Extracted records
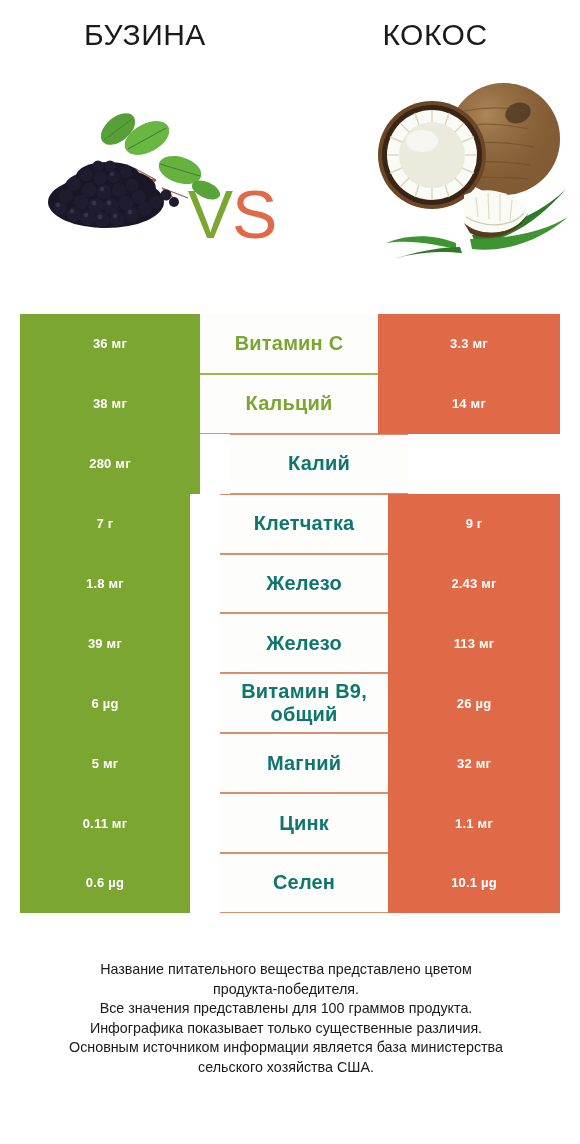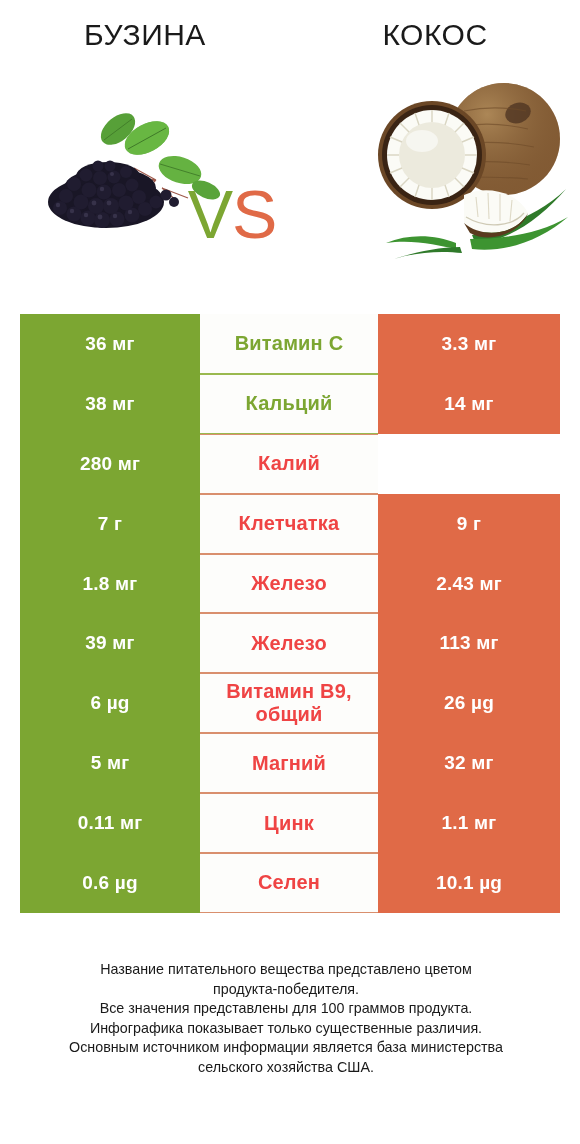--- a/index.html
+++ b/index.html
@@ -90,7 +90,7 @@
     align-items: center;
     justify-content: center;
     box-sizing: border-box;
-    font-size: 19px;
+    font-size: 13px;
     font-weight: bold;
     letter-spacing: 0.2px;
   }

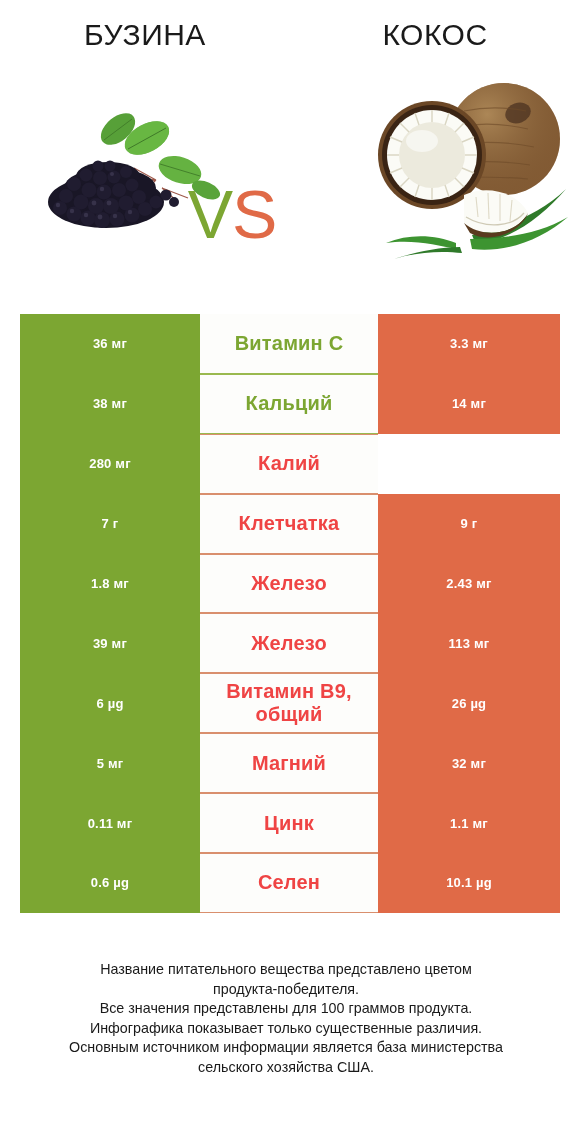--- a/index.html
+++ b/index.html
@@ -114,7 +114,7 @@
   }
   .row:first-child .cell-mid { border-top-color: transparent; }
   .win-green .cell-mid { color: #7CA632; border-color: #9ab94f; }
-  .win-orange .cell-mid { color: #ef4444; border-color: #d98f6d; }
+  .win-orange .cell-mid { color: #0f766e; border-color: #d98f6d; margin-left: 30px; }
 
   
   .footer {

» ACTION ITEM
Word for word, print out all of the records above; pass over the pictures.

» RESULT OF THE EXERCISE
--- a/index.html
+++ b/index.html
@@ -90,7 +90,7 @@
     align-items: center;
     justify-content: center;
     box-sizing: border-box;
-    font-size: 19px;
+    font-size: 13px;
     font-weight: bold;
     letter-spacing: 0.2px;
   }

--- a/index.html
+++ b/index.html
@@ -114,7 +114,7 @@
   }
   .row:first-child .cell-mid { border-top-color: transparent; }
   .win-green .cell-mid { color: #7CA632; border-color: #9ab94f; }
-  .win-orange .cell-mid { color: #ef4444; border-color: #d98f6d; }
+  .win-orange .cell-mid { color: #0f766e; border-color: #d98f6d; margin-left: 30px; }
 
   
   .footer {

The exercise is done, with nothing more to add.